The role of matrix metalloproteinases in the pathogenesis of abdominal wall hernias.

机构信息

Krankenhaus Maria v. d. Aposteln Neuwerk, Mönchengladbach, Germany.

出版信息

Eur J Clin Invest. 2009 Nov;39(11):953-9. doi: 10.1111/j.1365-2362.2009.02199.x. Epub 2009 Jul 27.

Abstract

Surgical treatment of abdominal wall hernia has been based for many decades on observational evidence, as the disease physiopathology was ambiguous.
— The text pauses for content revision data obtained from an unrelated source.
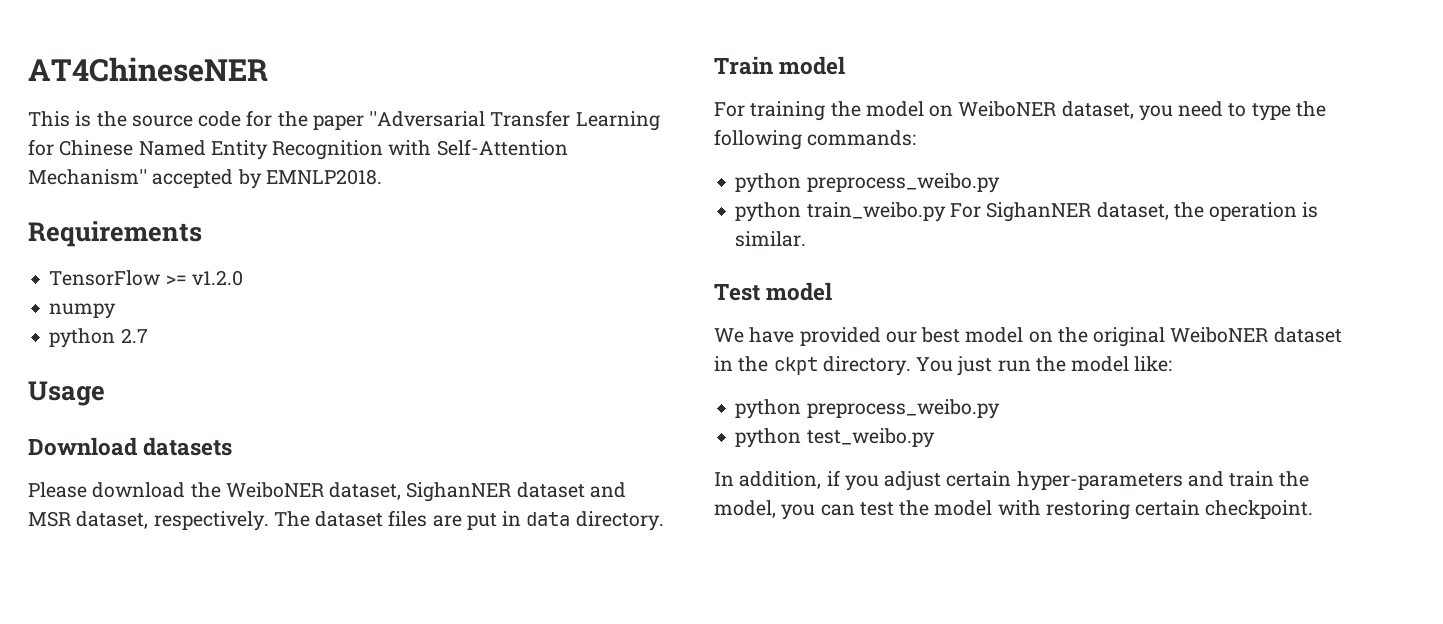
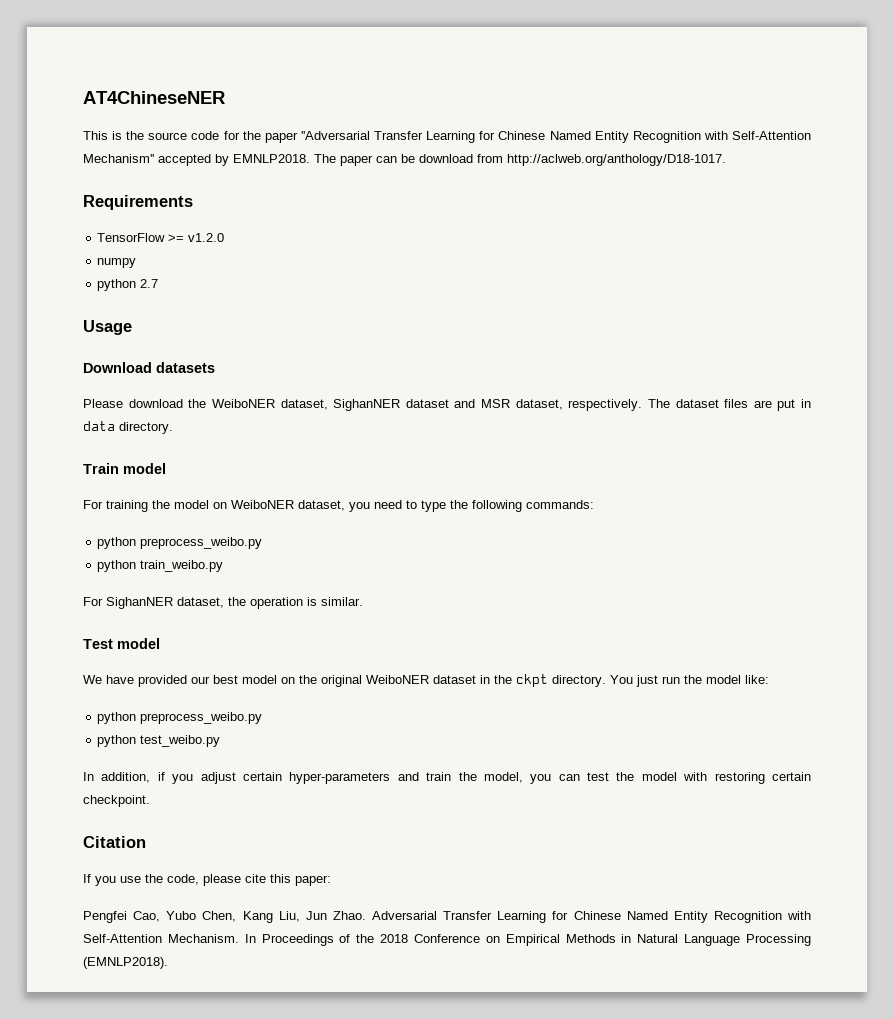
+ The paper can be download from http://aclweb.org/anthology/D18-1017.
- python train_weibo.py For SighanNER dataset, the operation is similar.
+ python train_weibo.py
+ For SighanNER dataset, the operation is similar.
+ Citation
+ If you use the code, please cite this paper:
+ Pengfei Cao, Yubo Chen, Kang Liu, Jun Zhao. Adversarial Transfer Learning for Chinese Named Entity Recognition with Self-Attention Mechanism. In Proceedings of the 2018 Conference on Empirical Methods in Natural Language Processing (EMNLP2018).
The long-standing hypothesis of abnormal collagen metabolism as a causative factor of hernia disease seems to become substantiated by modern investigations, demonstrating a link between abnormal matrix metalloproteinase (MMP) expression and abdominal wall hernia. Current evidence suggests a strong correlation between MMP-2 and direct inguinal hernia, while the role of this MMP in indirect, incisional and recurrent hernias has not been completely elucidated yet. Furthermore, MMP-1 and MMP-13 seem to be implicated in the physiopathology of recurrent hernia, while limited data link MMP-1 also with incisional hernia formation. Despite the importance of MMP-9 in wound healing mechanisms, its role in hernia pathogenesis has not been adequately investigated. Future research is expected to decipher the complex physiopathological mechanisms of hernia development and provide a basis for potential therapeutic applications.

摘要

腹壁疝的外科治疗几十年来一直基于观察性证据,因为该病的病理生理学一直不明确。异常胶原代谢作为疝病发病因素的长期假说似乎得到了现代研究的证实,这些研究表明异常基质金属蛋白酶 (MMP) 表达与腹壁疝之间存在关联。目前的证据表明 MMP-2 与直接腹股沟疝之间存在很强的相关性,而这种 MMP 在间接疝、切口疝和复发性疝中的作用尚未完全阐明。此外,MMP-1 和 MMP-13 似乎与复发性疝的病理生理学有关,而有限的数据表明 MMP-1 也与切口疝的形成有关。尽管 MMP-9 在伤口愈合机制中很重要,但它在疝发病机制中的作用尚未得到充分研究。未来的研究有望破解疝发展的复杂病理生理学机制,并为潜在的治疗应用提供依据。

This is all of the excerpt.